AIM OF THE TASK:
All entries must come back exactly as given, with no pictures in the copy.

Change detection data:
--- START ---

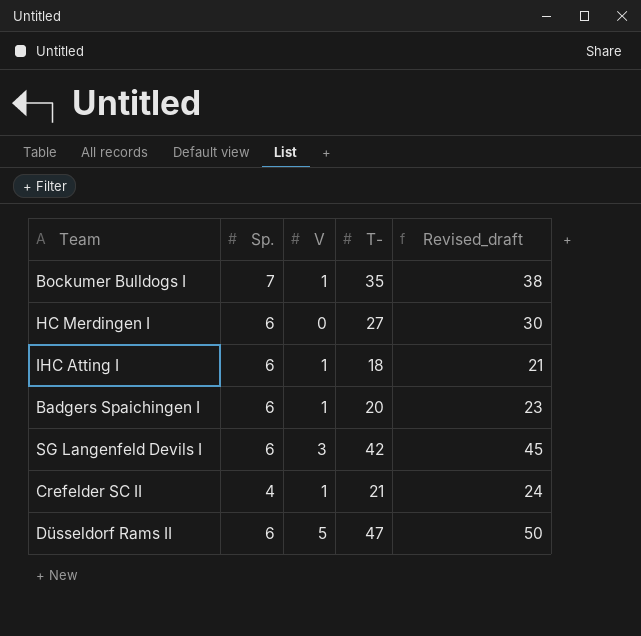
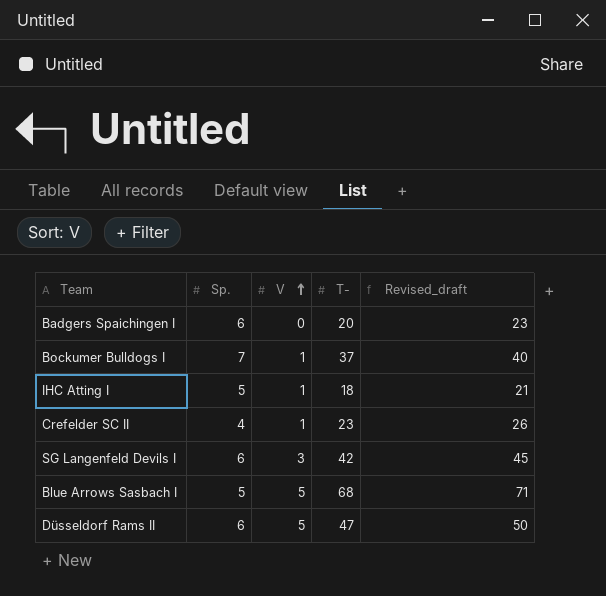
row order: none -> V ascending
row HC Merdingen I: 6 | 0 | 27 | 30 -> none
Badgers Spaichingen I | V: 1 -> 0
Bockumer Bulldogs I | T-: 35 -> 37
Bockumer Bulldogs I | Revised_draft: 38 -> 40
IHC Atting I | Sp.: 6 -> 5
Crefelder SC II | T-: 21 -> 23
Crefelder SC II | Revised_draft: 24 -> 26
row Blue Arrows Sasbach I: none -> 5 | 5 | 68 | 71

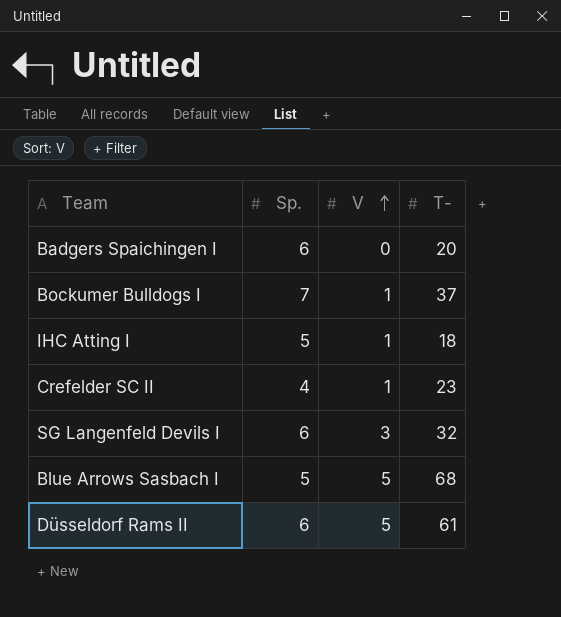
column Revised_draft | formula: [T-] + 3 -> none
SG Langenfeld Devils I | T-: 42 -> 32
Düsseldorf Rams II | T-: 47 -> 61

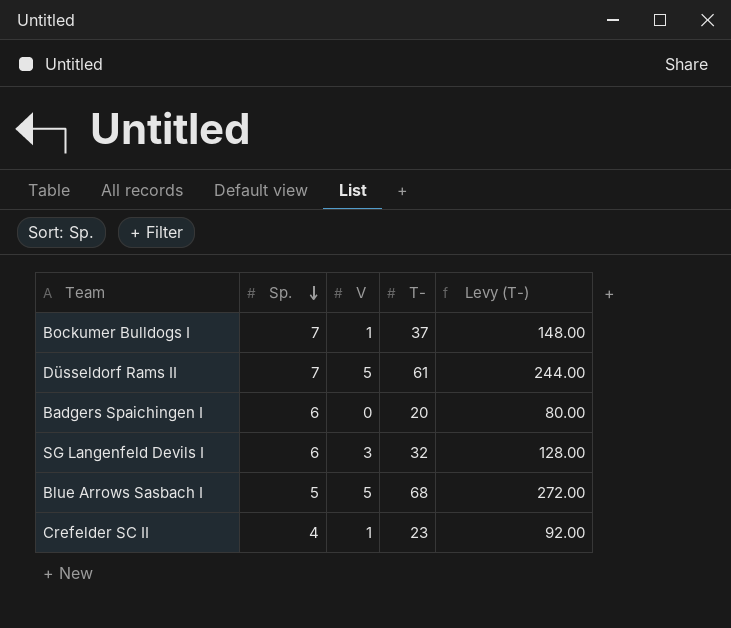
row order: V ascending -> Sp. descending
column Levy (T-) | formula: none -> [T-] * 4
row IHC Atting I: 5 | 1 | 18 -> none
Düsseldorf Rams II | Sp.: 6 -> 7

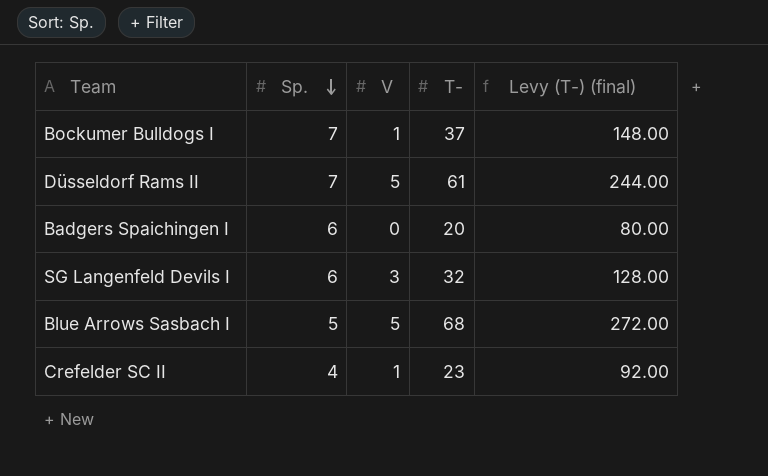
column name: Levy (T-) -> Levy (T-) (final)

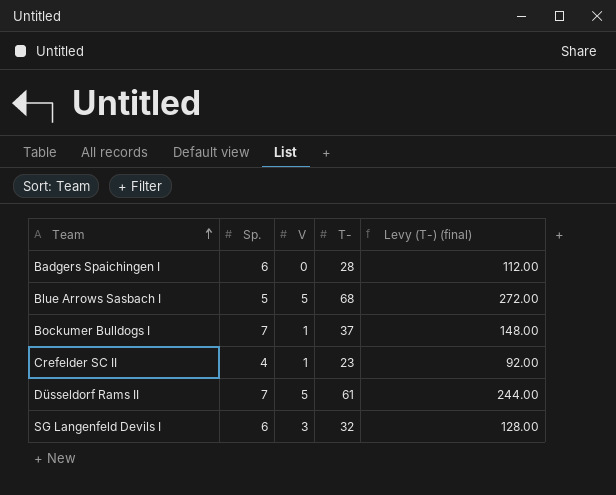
row order: Sp. descending -> Team ascending
Badgers Spaichingen I | T-: 20 -> 28
Badgers Spaichingen I | Levy (T-) (final): 80.00 -> 112.00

--- END ---

WRITTEN SOLUTION:
row order: none -> V ascending
row HC Merdingen I: 6 | 0 | 27 | 30 -> none
Badgers Spaichingen I | V: 1 -> 0
Bockumer Bulldogs I | T-: 35 -> 37
Bockumer Bulldogs I | Revised_draft: 38 -> 40
IHC Atting I | Sp.: 6 -> 5
Crefelder SC II | T-: 21 -> 23
Crefelder SC II | Revised_draft: 24 -> 26
row Blue Arrows Sasbach I: none -> 5 | 5 | 68 | 71

column Revised_draft | formula: [T-] + 3 -> none
SG Langenfeld Devils I | T-: 42 -> 32
Düsseldorf Rams II | T-: 47 -> 61

row order: V ascending -> Sp. descending
column Levy (T-) | formula: none -> [T-] * 4
row IHC Atting I: 5 | 1 | 18 -> none
Düsseldorf Rams II | Sp.: 6 -> 7

column name: Levy (T-) -> Levy (T-) (final)

row order: Sp. descending -> Team ascending
Badgers Spaichingen I | T-: 20 -> 28
Badgers Spaichingen I | Levy (T-) (final): 80.00 -> 112.00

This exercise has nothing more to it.